08/03/2021

CORONAVIRUS IN POLESINE

"Accordo raggiunto: vaccinazione anche ai medici di base"

Lo ha confermato il direttore generale dell'Ulss 5 Antonio Compostella

"Non si resterà senza medico di base"

ROVIGO - L'accordo, a livello nazionale, è stato raggiunto: anche i medici di base prenderanno parte alla campagna vaccinale della popolazione. Lo ha confermato il direttore generale dell'Ulss 5 Antonio Compostella nel consueto appuntamento di aggiornamento in diretta. Ora, restano da definire i dettagli concreti, per esempio sui locali dove verranno effettuate queste vaccinazioni e la calendarizzazione degli appuntamenti. Per la questione dei locali, una delle ipotesi è quella di utilizzare gli stessi ambienti impiegati per le vaccinazioni di massa, ma negli orari nei quali questa non si svolge.

A giorni dovrebbe partire anche la campagna vaccinale dei cosiddetti "soggetti fragili", ossia pazienti che hanno patologie serie. Tra questi, per esempio, i pazienti oncologici, che saranno vaccinati all'interno dei reparti di loro afferenza, così come i pazienti dializzati, che dovrebbero essere vaccinati al termine della seduta di dialisi. Questo dovrebbe avvenire grazie a un aumento previsto per marzo nelle forniture dei vaccini Pfizer e Moderna, mentre, al momento non si hanno notizie di analoghi incremento per Astrazeneca.

La vaccinazione nel mondo della scuola partirà invece l'8 marzo. "La data - spiega Compostella - è stata decisa assieme all'ufficio scolastico provinciale, di concerto. Abbiamo a disposizione 4mila dosi di vaccino Astrazeneca, individuato in ambito ministeriale e regionale come indicato per il personale scolastico, in quanto indicato per persone dai 18 ai 55 anni, con Aifa che ha già confermato la possibilità di utilizzarlo con efficacia anche sino ai 65 anni. Richiede due dosi, la seconda delle quali a 10 - 12 settimane dalla prima. Utilizzeremo quindi subito tutte le 4mila dosi, per vaccinare rapidamente il personale del mondo della scuola, poiché non dovrebbero poi esserci problemi per gli approvvigionamenti".

La vaccinazione per la scuola si svolgerà nei centri di Trecenta, Rovigo e Adria. A livello polesano, considerando gli istituti di ogni ordine e grado, pubblici, privati, parificati, il personale ammonta a circa 5mila persone. Dovrebbe essere possibile coprirle tutte senza problemi. Il personale del mondo della scuola al di sopra della soglia di età indicata come ottimale per Astrazeneca saranno vaccinate col vaccino Pfizer o Moderna. Il tutto con le tempistiche legate alla disponibilità del vaccino.
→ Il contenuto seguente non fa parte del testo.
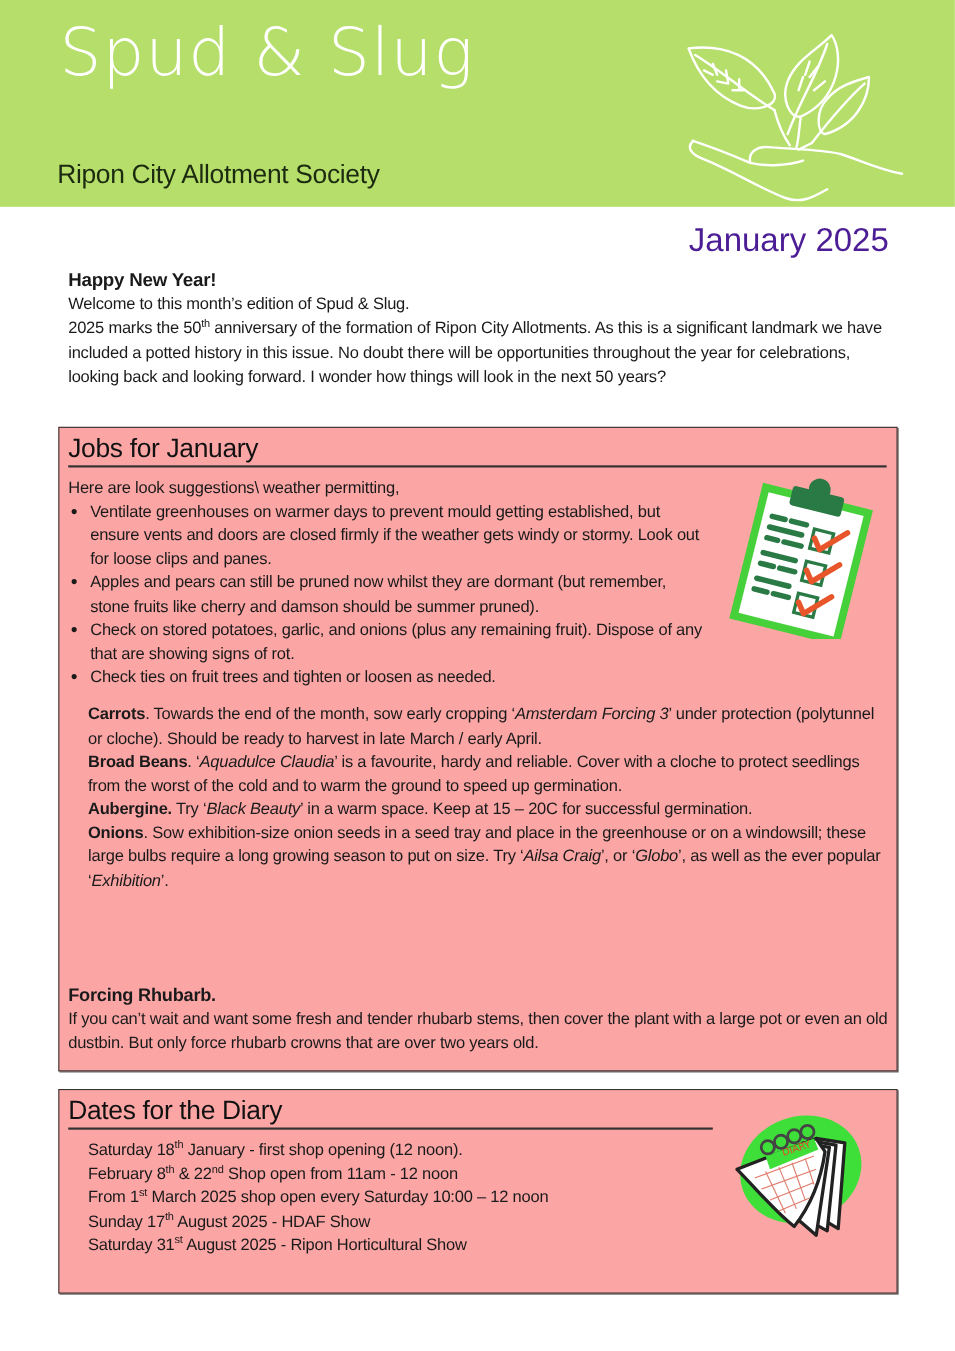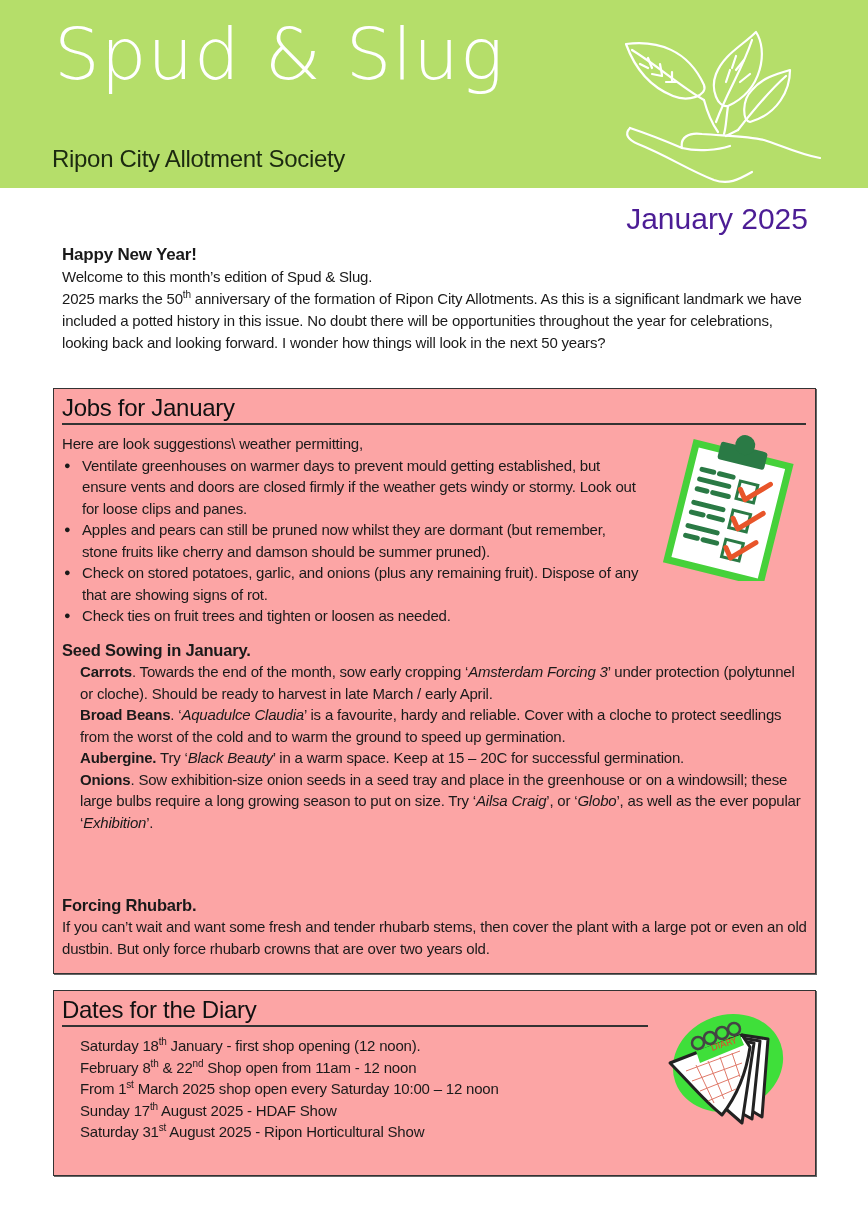"Spud & Slug" .title { font-size: 72px -> 60px }
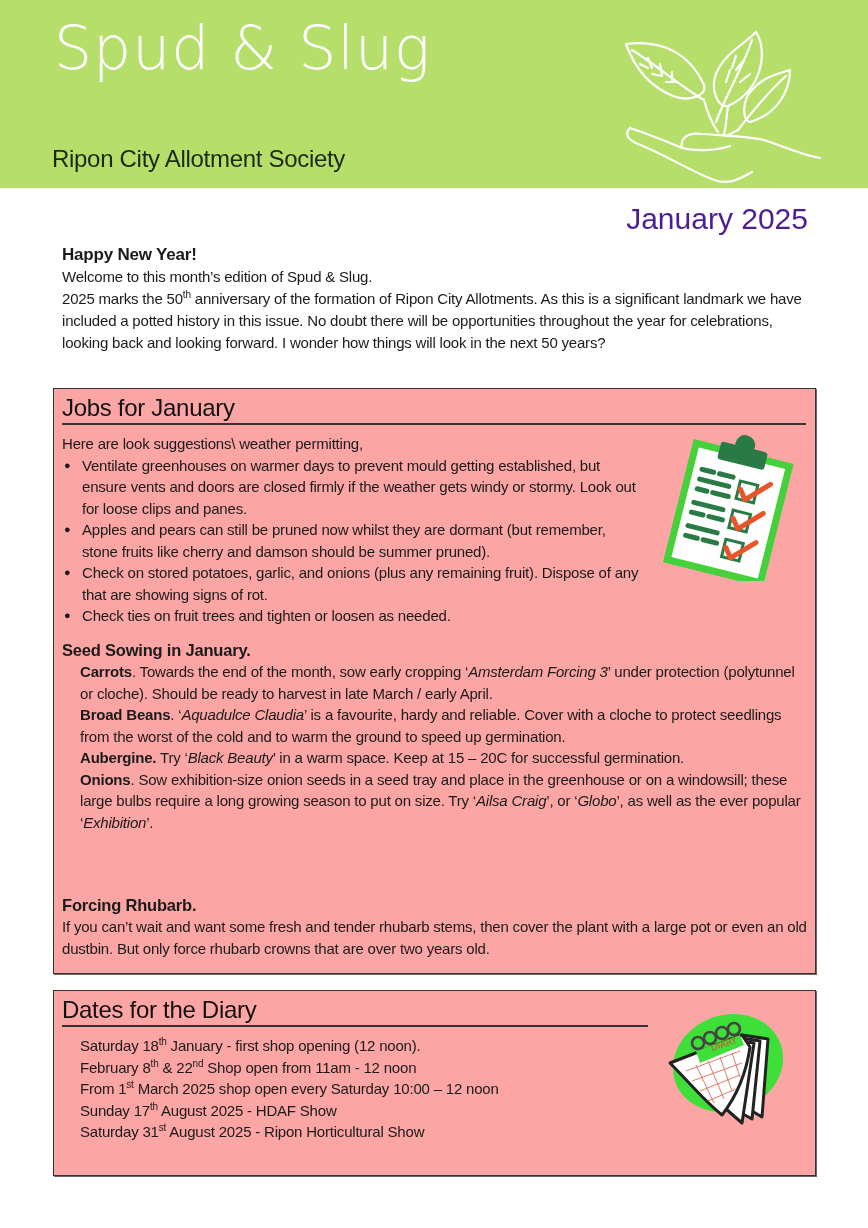"Seed Sowing in January." div.sub-h { html: <div>Seed Sowing in January.</div> -> none }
"Lo ripeto - prosegue Compostella - il vaccino Astrazeneca ha superato tutti i test e le valutazioni del caso. Per le persone sotto i 55 anni ha una efficacia del 70 - 75% dopo la prima dose. Questo è il motivo per cui in Inghilterra è stata impostata una campagna di vaccinazione a tappeto, in emergenza, proprio perché con la sola prima dose garantisce comunque una altissima efficacia, anche senza il richiamo. La seconda dose, a distanza di 10 - 12 settimane, potenzia questo risultato e aumenta il livello di efficacia. Come ogni altro vaccino ha degli effetti collaterali. Ci possono essere reazioni avverse. Più frequenti nelle persone più giovani rispetto a quelle anziane e alla seconda dose rispetto alla prima".

"Dico anche, però - prosegue l'analisi - che si tratta di effetti collaterali non pericolosi, che durano al massimo 36 - 48 ore. L'invito, quindi, al personale scolastico è quello di approcciarsi alla vaccinazione con serenità, il che è fondamentale sia per loro che per la scuola".